Justin Timberlake – “Filthy”

Justin Timberlake – “Filthy”

Timberlake’s Back, Still Kinda Sexy on “Filthy”


JT’s first album-related single in years is an interesting deviation for the singer. The maximalist beat and his histrionic performance suggests a branching out, and not a hugely successful one. There’s a decent melody at play and a potential in the style, even if a lot of it is lost in the fray.

Rating: 5.5/11


Justin Timberlake is almost annoyingly compelling. A former mouseketeer and member of a boy band with precisely one good song, he’s exceeded his career’s expiration date ten times over in the last two decades, and not just as a great pop musician. From films as disparate as Alpha Dog and The Social Network, he’s displayed some riveting charisma as an actor, to the degree that it’s almost weird to think he hasn’t gotten an Oscar nom for his work in front of the camera yet. But I digress: JT is strangely competent at anything he sets his mind to and – for poptimists and skeptics alike – it’s worth celebrating when he brings out new music.

So, here’s “Filthy”. It’s… not what I was expecting, and yet it makes perfect sense. What’s good, at least, is that it eschews the watered-down, trapped-out percussion that many pop artists have jumped on in the last few years. Instead, it comes across as a reworked version of Timberlake’s electronically thick 2006 hit “SexyBack“, though less menacing and more celebratory. Here, the pulsing synths and JT’s yelpy exclamations seem to be in a better mood than they were 12 years ago. There’s a contentment amongst the digital onslaught, a more comfortable and less fumbly approach to sex from a married man who still sometimes has friends over ’til six in the morning.

That said, none of this necessarily makes “Filthy” a good song. “SexyBack” was such a dire and intriguing release from JT because it coated his typically luscious vocals in muffly reverb.
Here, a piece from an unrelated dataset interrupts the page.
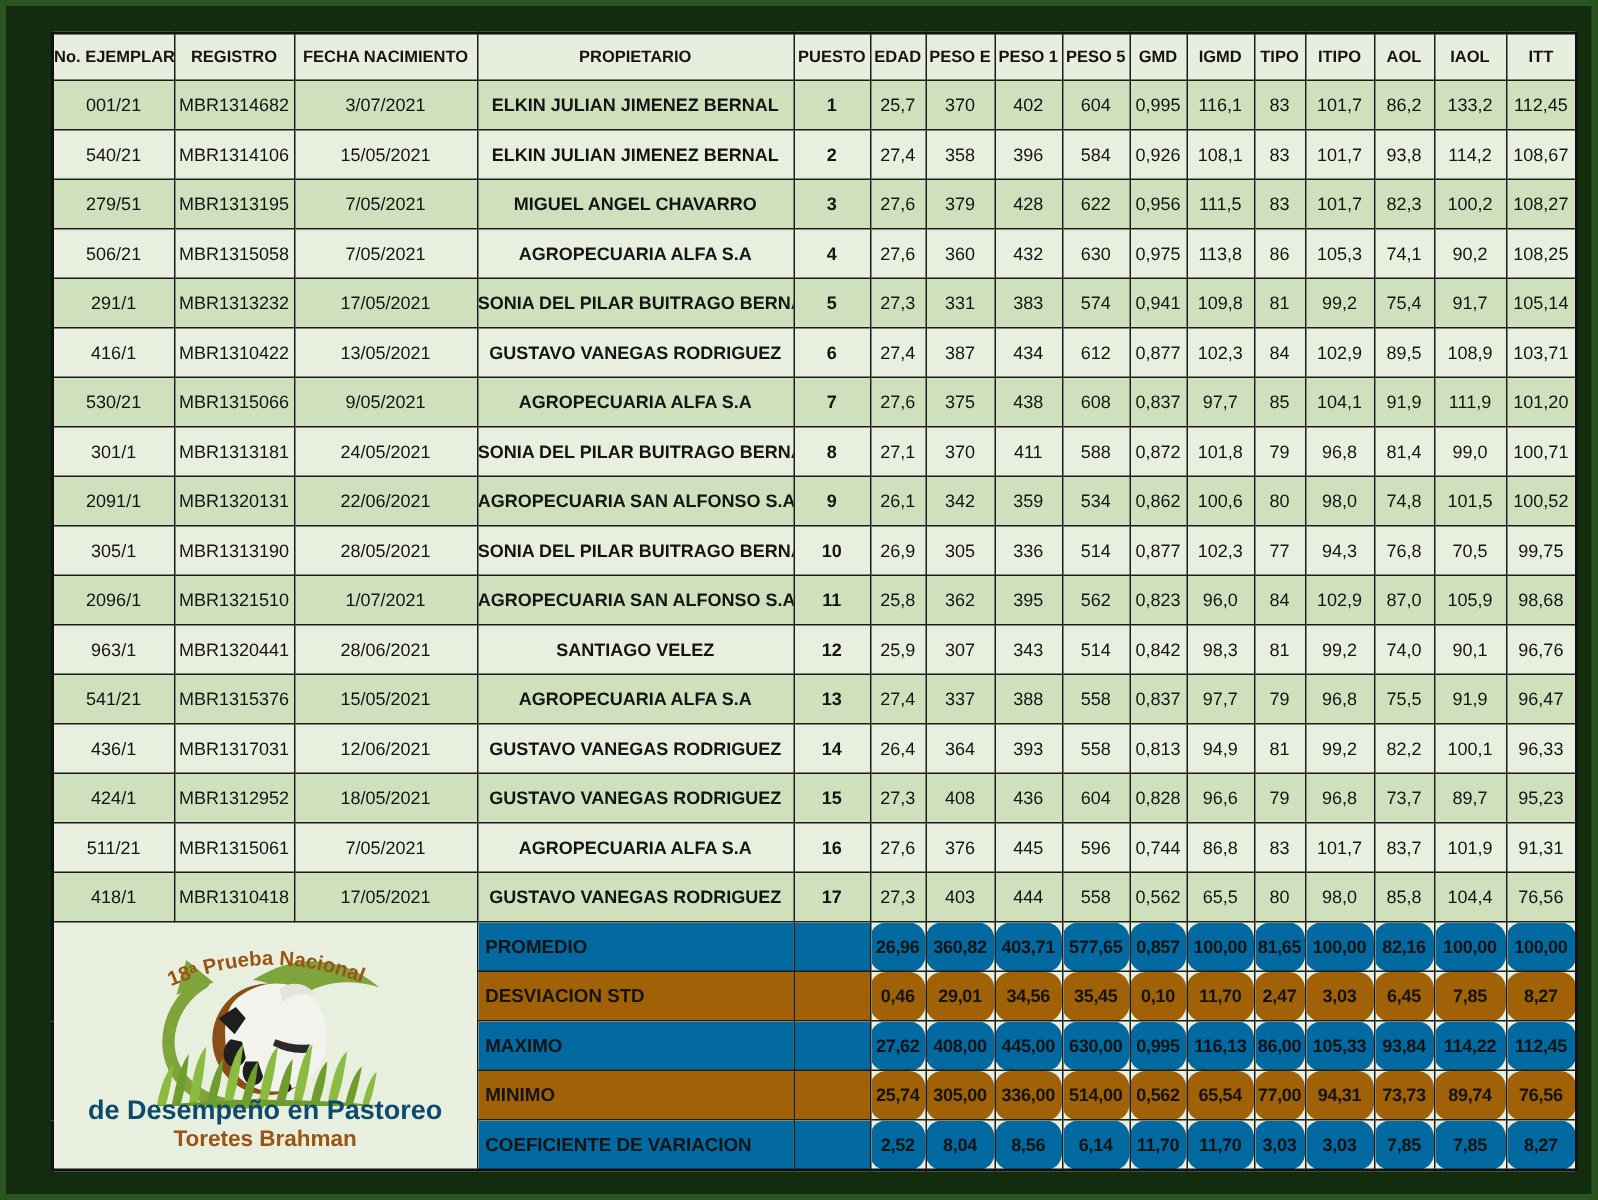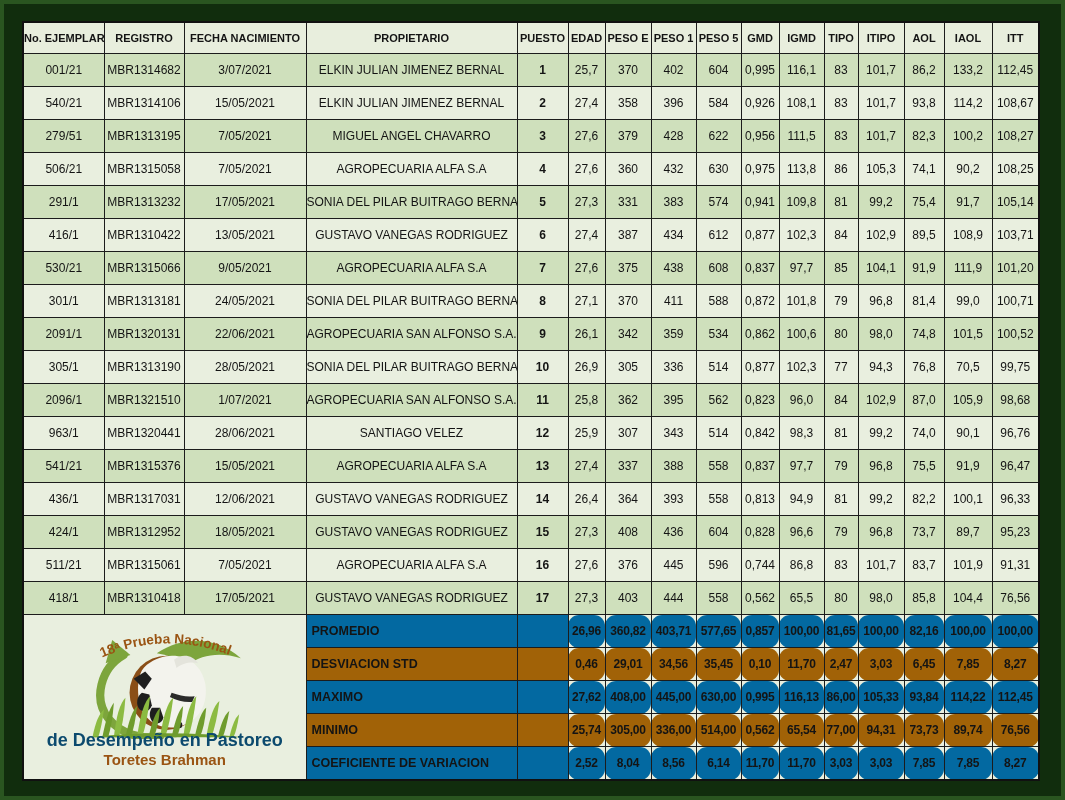"No. EJEMPLAR" table.perf { left: 18px -> 30px }
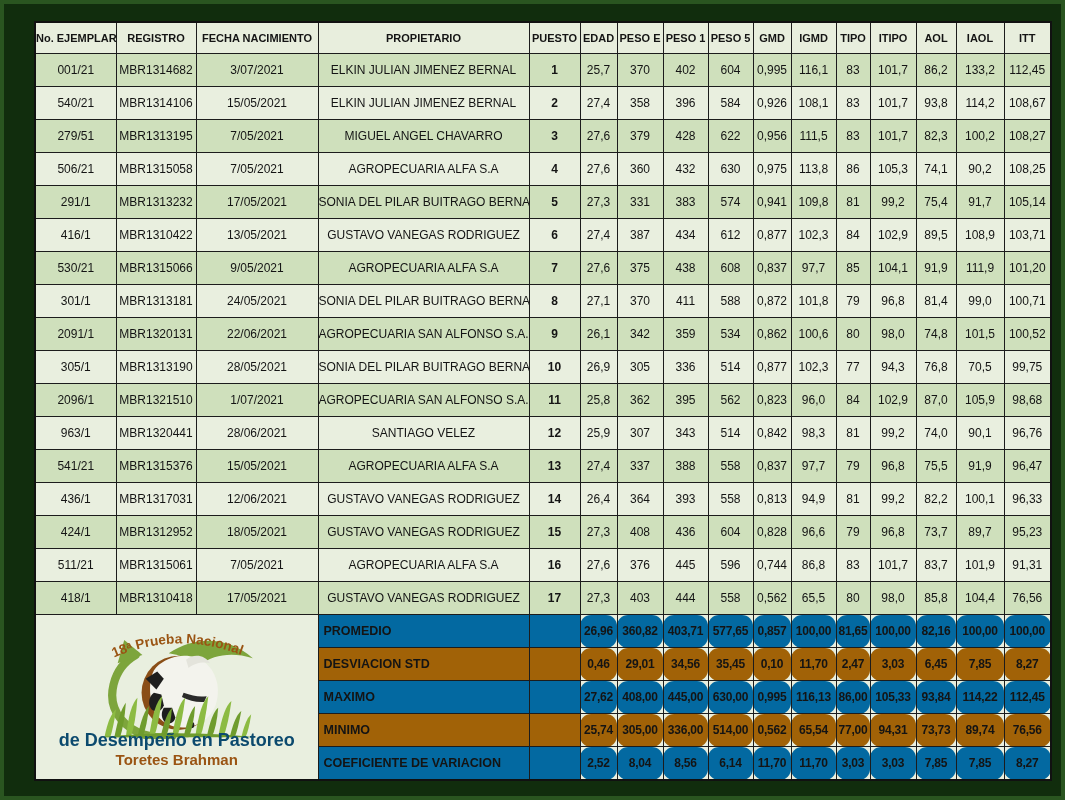"ELKIN JULIAN JIMENEZ BERNAL" td.c3 { font-weight: normal -> bold }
He performed with a spasmodic abandon, muttering and wailing in the same breath while Timbaland’s crystalline beat flung cutlery around the room. It was kinda creepy, but cool. “Filthy”, on the other hand, feels very safe and underwhelming, not to mention a clearly self-conscious move away from the lounge-singer swing of “Suit & Tie“. The beat veers from danceable to unwieldy, especially in a clumsy mid-song eruption of arena-sized bombast. In fact, a good deal of the time the sonics threaten to smother Timberlake’s innate appeal altogether.

You wanna know the truth though? I could wind up loving this in a few weeks, and it’ll all be down to JT’s insistent, irrepressible vocal refrains. Everytime I think the song’s not my jam, he reels me back in on the sultry pre-chorus: “Got me singing ooooohh-oooooooh!” And there’s no denying that Timberlake’s jubilance is contagious, so whenever he’s having fun it’s hard not to get carried along with him. Ultimately, I’m taking “Filthy” exactly on the terms that the Steve Jobs version of JT offers it to us in the music video: a spiffy preview of much better things to come.